#### [What you need to do]
Print the data below exactly as it stands, and keep the pictures out.

#### [Records from a data collection]
________________________________________
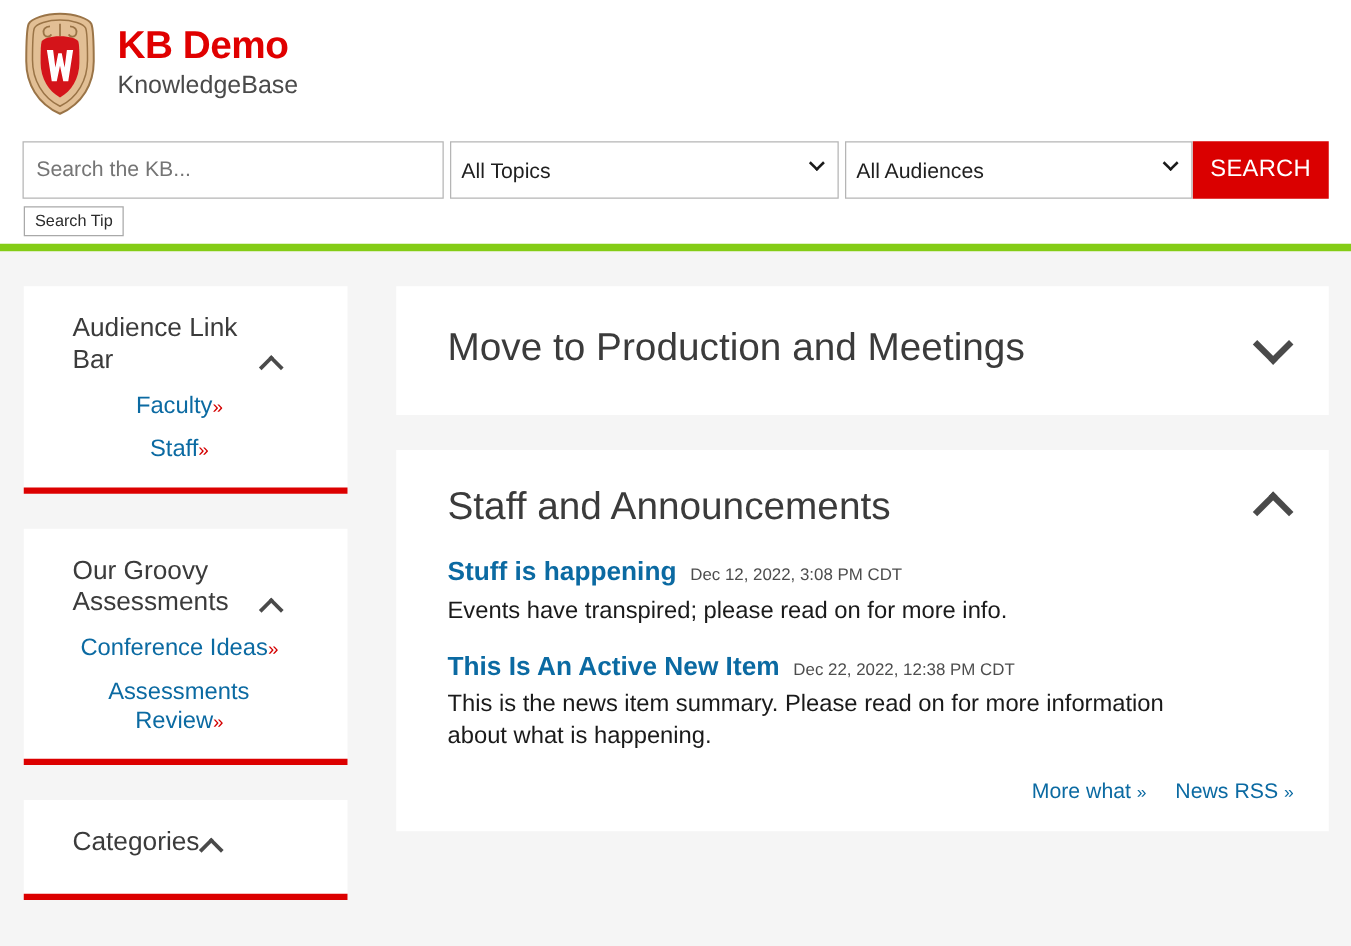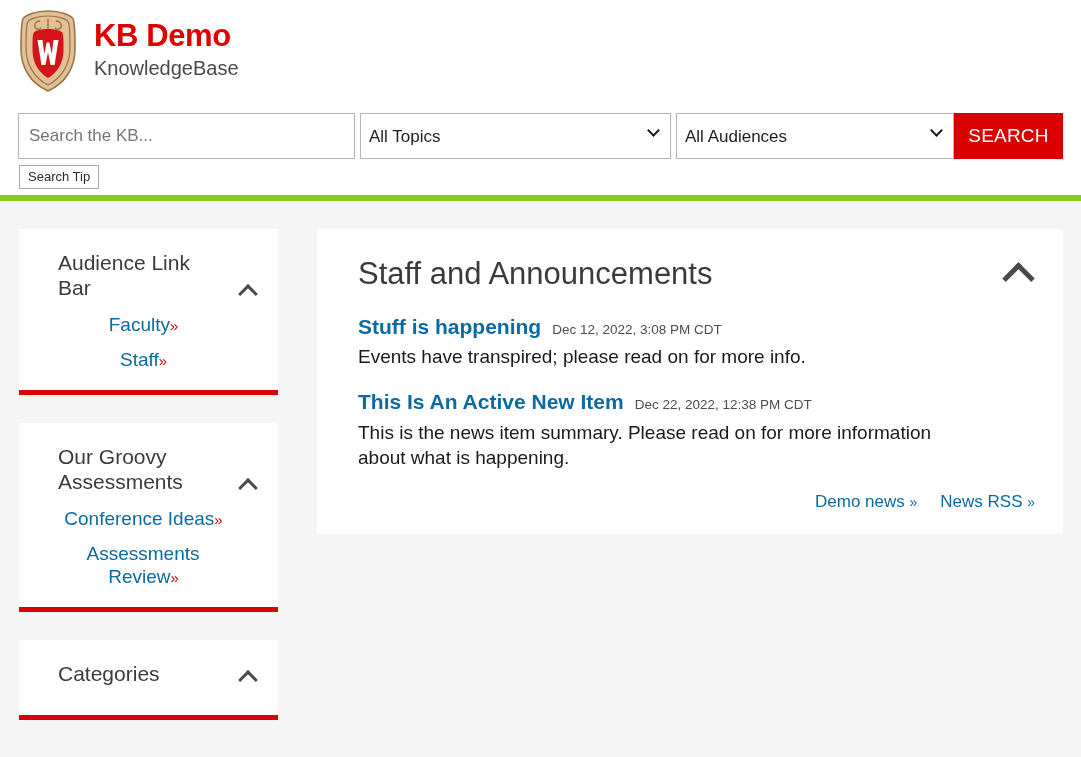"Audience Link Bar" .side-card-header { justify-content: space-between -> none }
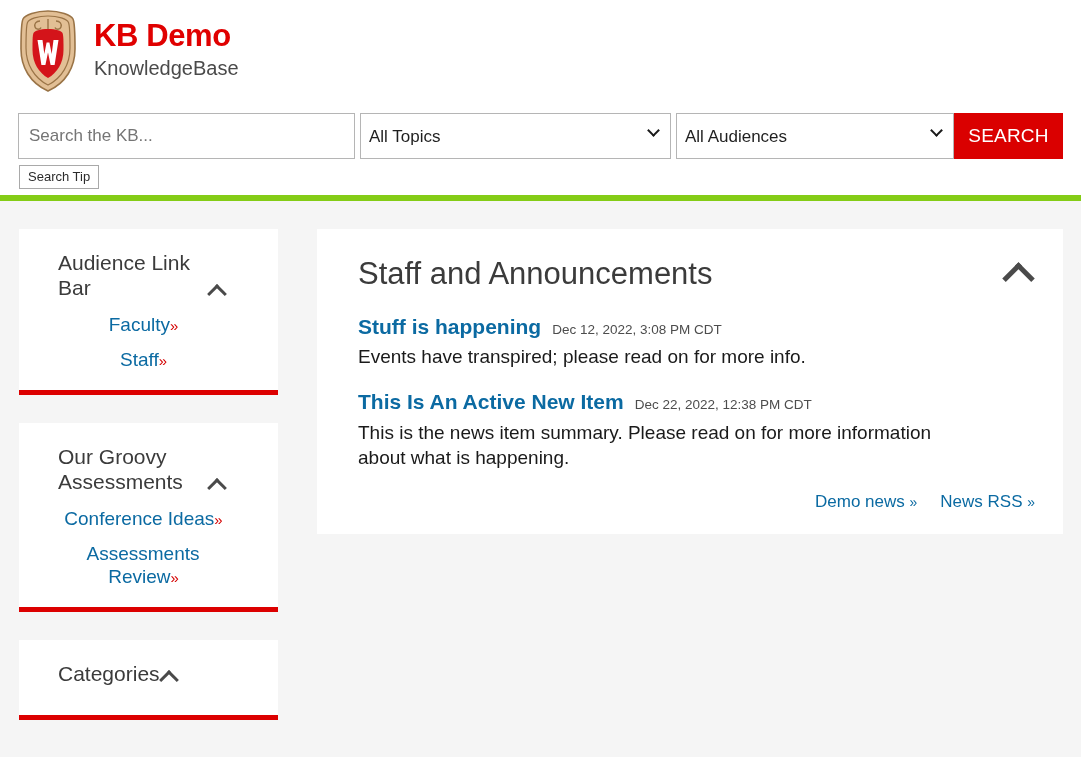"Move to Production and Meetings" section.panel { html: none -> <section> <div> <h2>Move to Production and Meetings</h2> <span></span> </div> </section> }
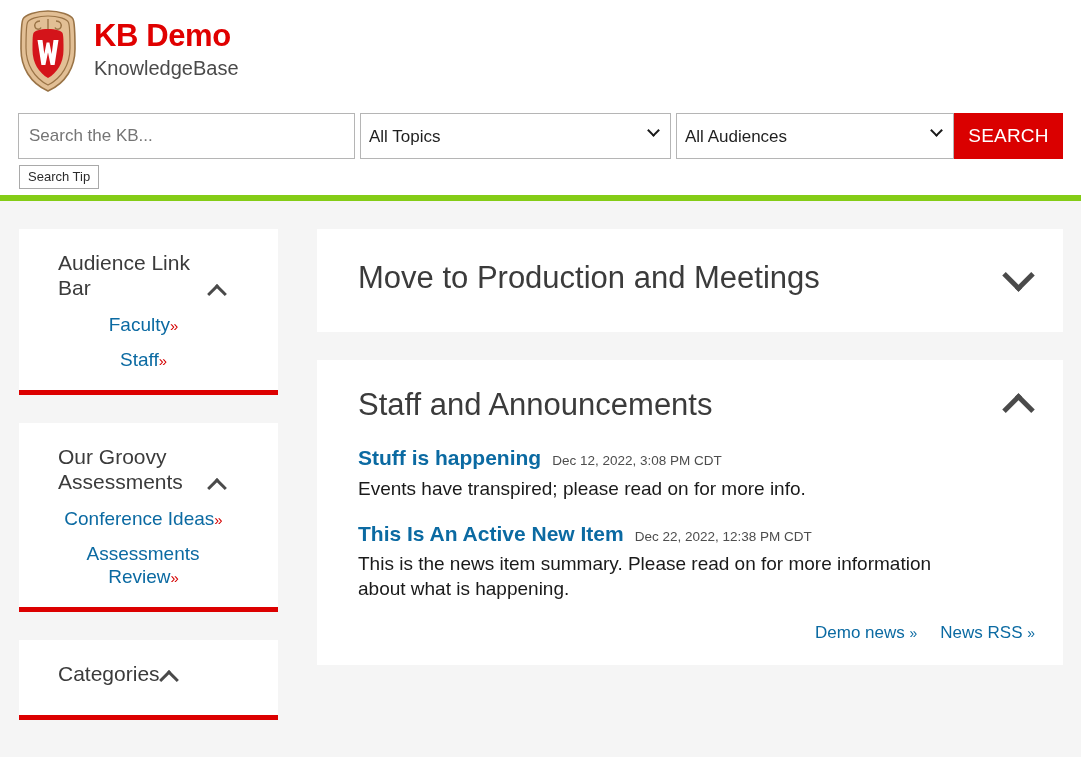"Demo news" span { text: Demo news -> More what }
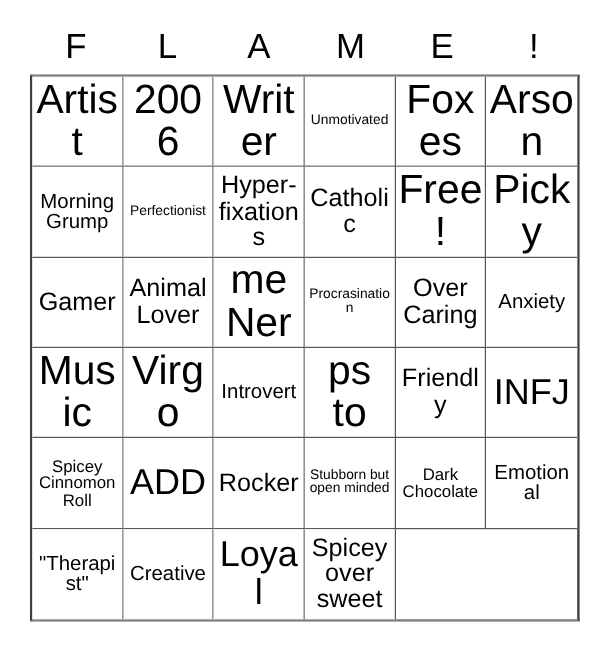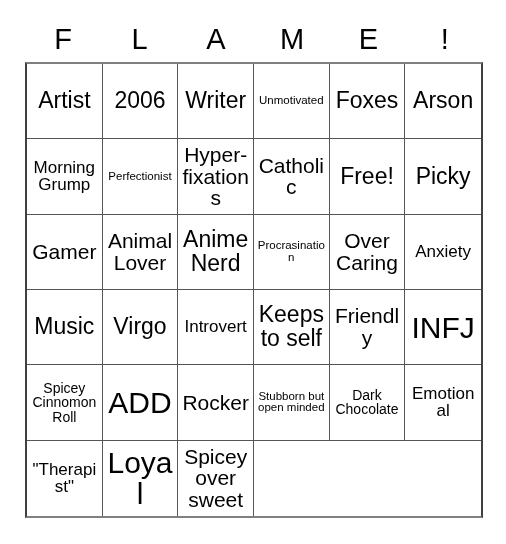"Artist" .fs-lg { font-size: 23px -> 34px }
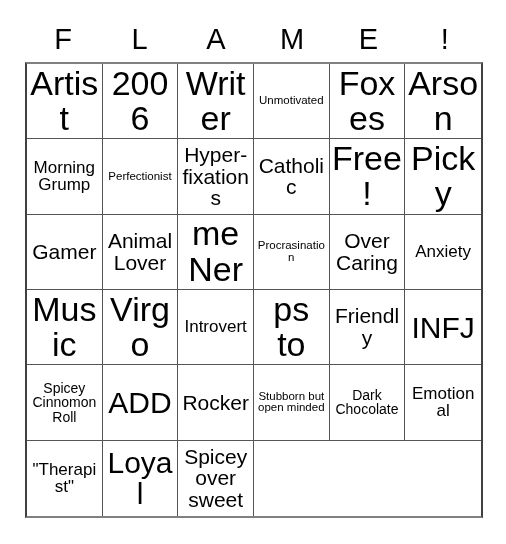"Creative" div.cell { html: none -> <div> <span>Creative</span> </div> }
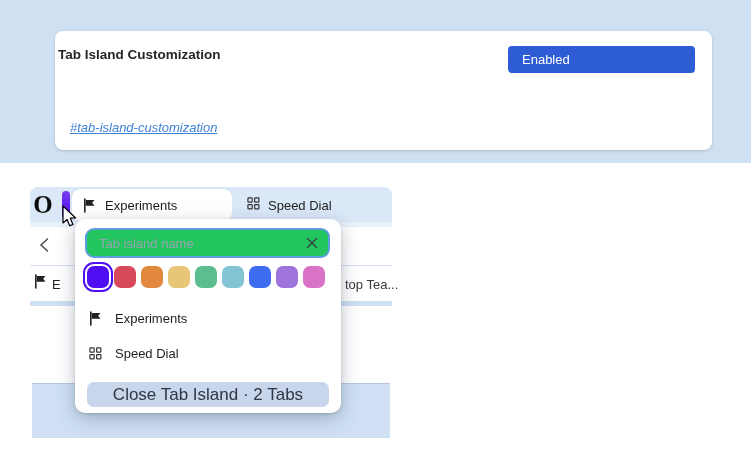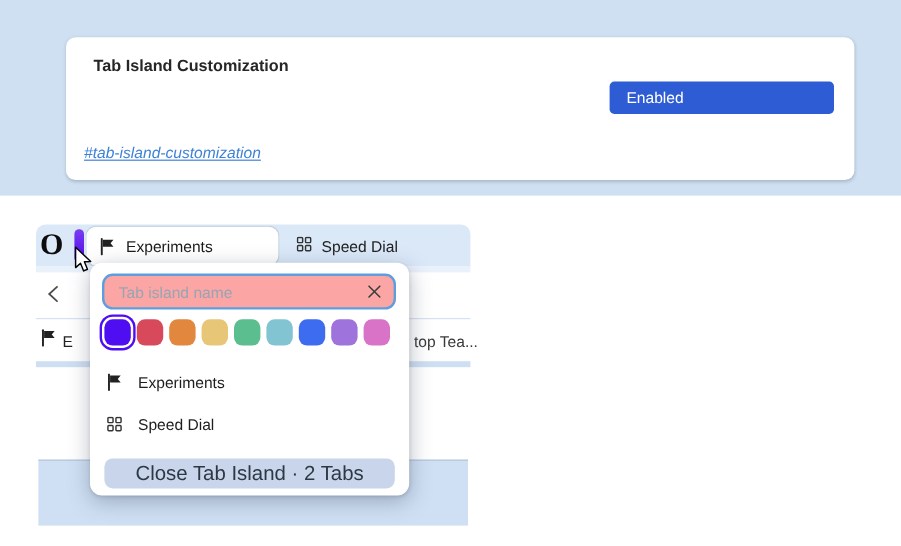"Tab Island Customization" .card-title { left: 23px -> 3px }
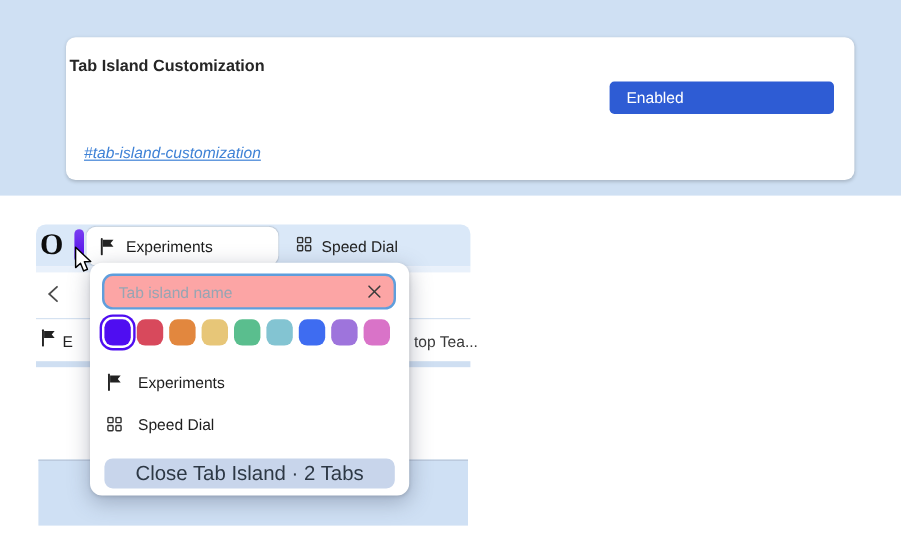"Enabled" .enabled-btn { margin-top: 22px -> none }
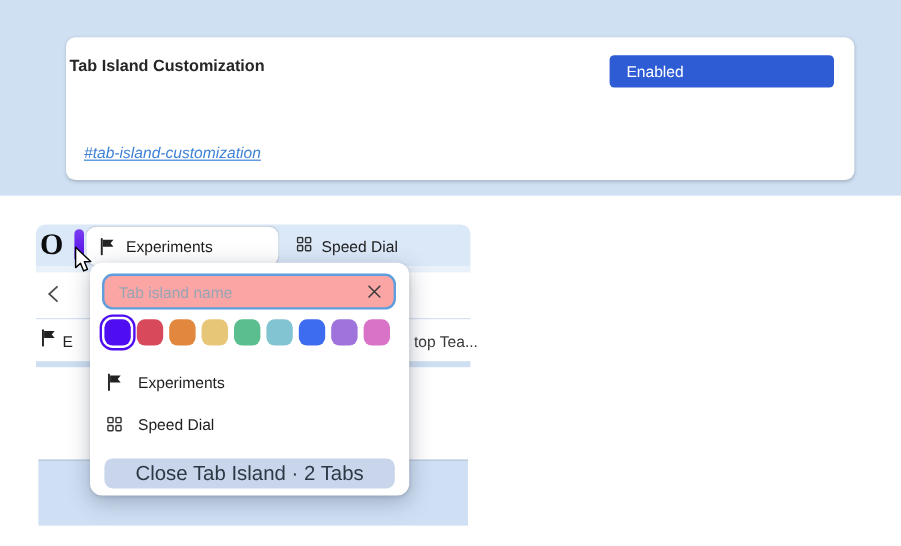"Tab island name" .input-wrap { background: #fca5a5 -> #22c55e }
________________________________________
#### [Exercise result]
"Audience Link Bar" .side-card-header { justify-content: space-between -> none }
"Move to Production and Meetings" section.panel { html: none -> <section> <div> <h2>Move to Production and Meetings</h2> <span></span> </div> </section> }
"Demo news" span { text: Demo news -> More what }
"Artist" .fs-lg { font-size: 23px -> 34px }
"Creative" div.cell { html: none -> <div> <span>Creative</span> </div> }
"Tab Island Customization" .card-title { left: 23px -> 3px }
"Enabled" .enabled-btn { margin-top: 22px -> none }
"Tab island name" .input-wrap { background: #fca5a5 -> #22c55e }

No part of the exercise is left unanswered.